Today’s question focuses on Pharmacology, specifically safe insulin administration and early recognition of hypoglycemia. This matters in real nursing because insulin errors can harm a patient quickly. A nurse must connect the medication, the patient’s current status, and the timing of meals. Good pharmacology practice is not just knowing a drug name. It is knowing when to give it, when to hold it, and what to monitor next.
Clinical Scenario
A 67-year-old man is admitted to a medical-surgical unit with community-acquired pneumonia and type 2 diabetes mellitus. His home medications include metformin and bedtime insulin glargine. During this admission, he is prescribed a basal-bolus insulin regimen with insulin glargine once daily and insulin lispro before meals. At 1130, the nurse checks his blood glucose before lunch and gets a reading of 72 mg/dL. The patient is awake, slightly sweaty, and says, “I feel shaky and hungry.” His lunch tray has not arrived yet because the kitchen is delayed. The MAR shows insulin lispro 6 units subcutaneously due now with a correction scale if needed.
The Question
What is the nurse’s priority action?
Answer Choices
- Administer the scheduled insulin lispro and ask dietary services to send the lunch tray as soon as possible.
- Hold the insulin lispro, give 15 g of rapid-acting carbohydrate, and recheck the blood glucose in 15 minutes.
- Document the finding as an expected pre-meal value and reassess the patient after lunch.
- Notify the provider that the patient’s insulin regimen should be discontinued because of hypoglycemia.
Correct Answer
B. Hold the insulin lispro, give 15 g of rapid-acting carbohydrate, and recheck the blood glucose in 15 minutes.
Detailed Rationale
This patient is showing early symptomatic hypoglycemia. The blood glucose is 72 mg/dL, which is low enough to matter because the patient also has symptoms: shakiness, sweating, and hunger. Symptoms change the situation. Even a borderline number becomes more urgent when the patient is symptomatic.

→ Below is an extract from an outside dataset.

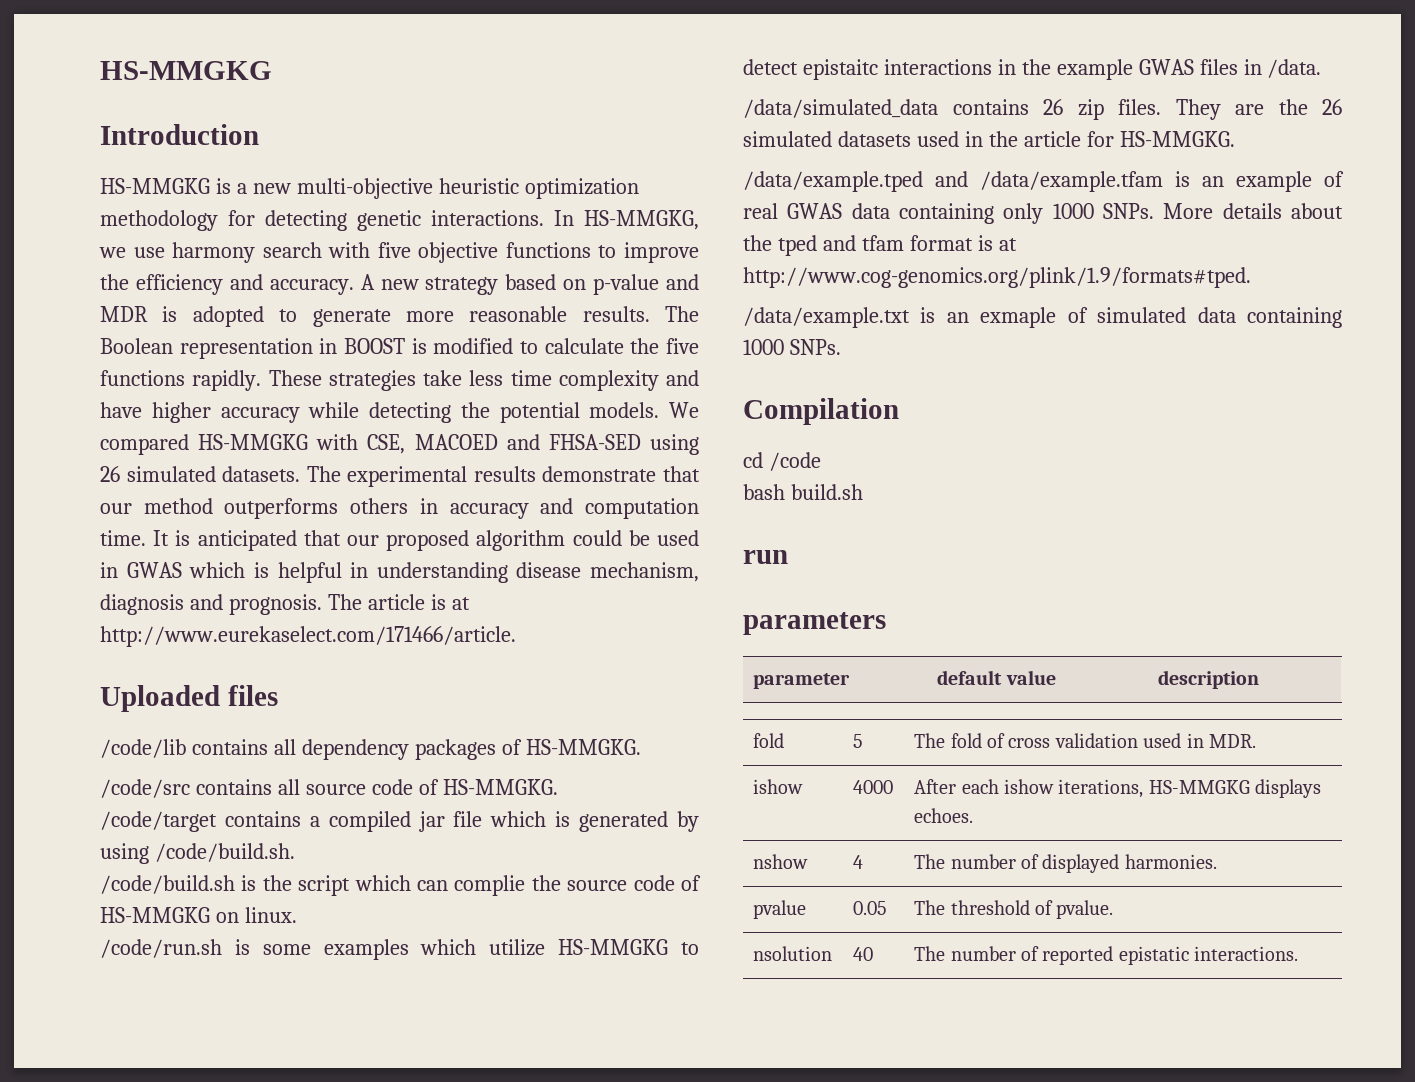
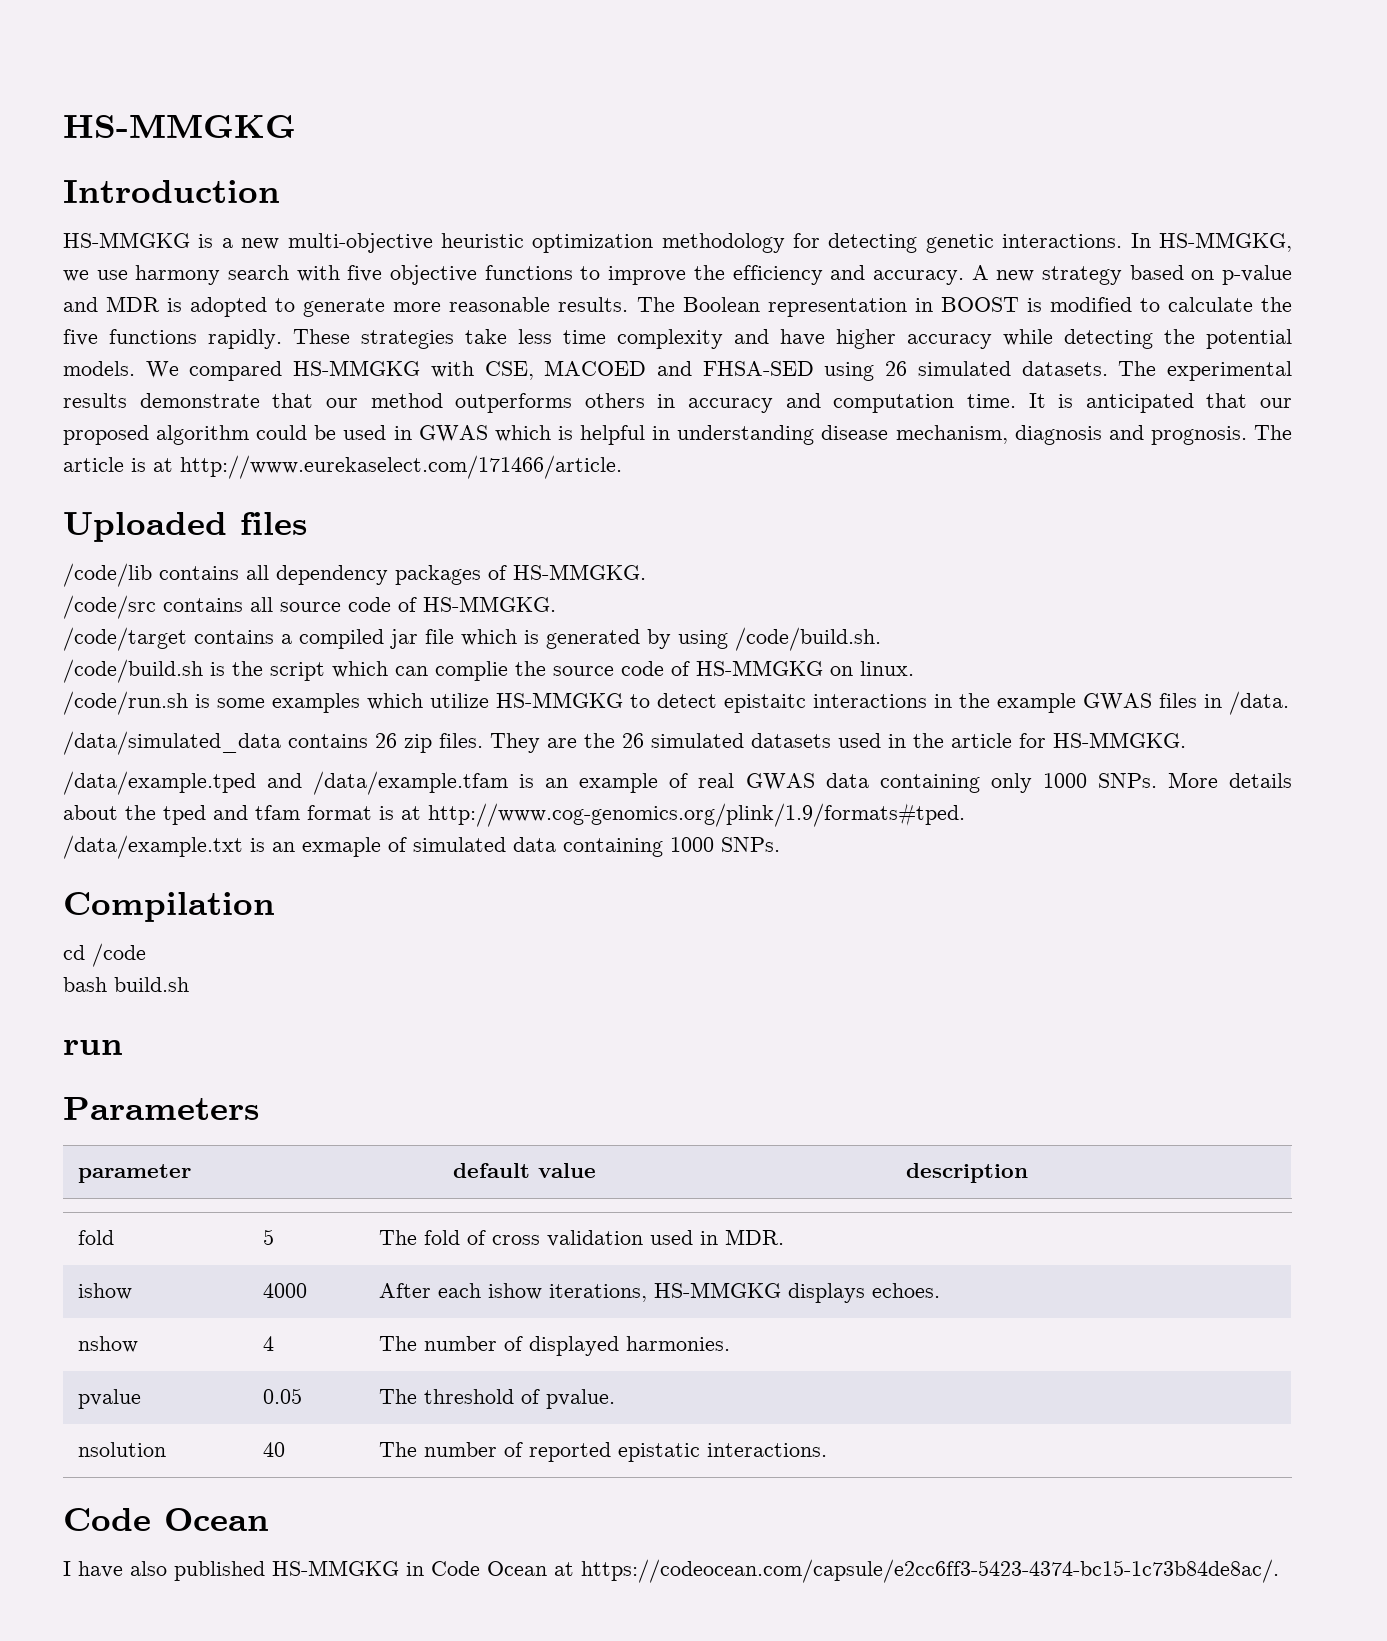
[743,612,886,635] parameters -> [63,1097,259,1120] Parameters
(1299, 953) none -> [63,1508,269,1531] [63,1559,1279,1583] // Code Ocean // I have also published HS-MMGKG in Code Ocean at https://codeocean.com/capsule/e2cc6ff3-5423-4374-bc15-1c73b84de8ac/.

The nurse’s first job is to prevent the glucose from dropping further. Insulin lispro is rapid-acting. Giving it now would push the blood sugar lower, especially since the meal is delayed. That creates immediate risk for worsening hypoglycemia, confusion, seizures, or loss of consciousness.
The safest action is to hold the lispro and treat the low blood sugar with 15 g of rapid-acting carbohydrate. Examples include 4 oz of juice or glucose tablets according to facility policy. The reason for rapid-acting carbohydrate is speed. The patient is awake and can swallow, so oral treatment is appropriate.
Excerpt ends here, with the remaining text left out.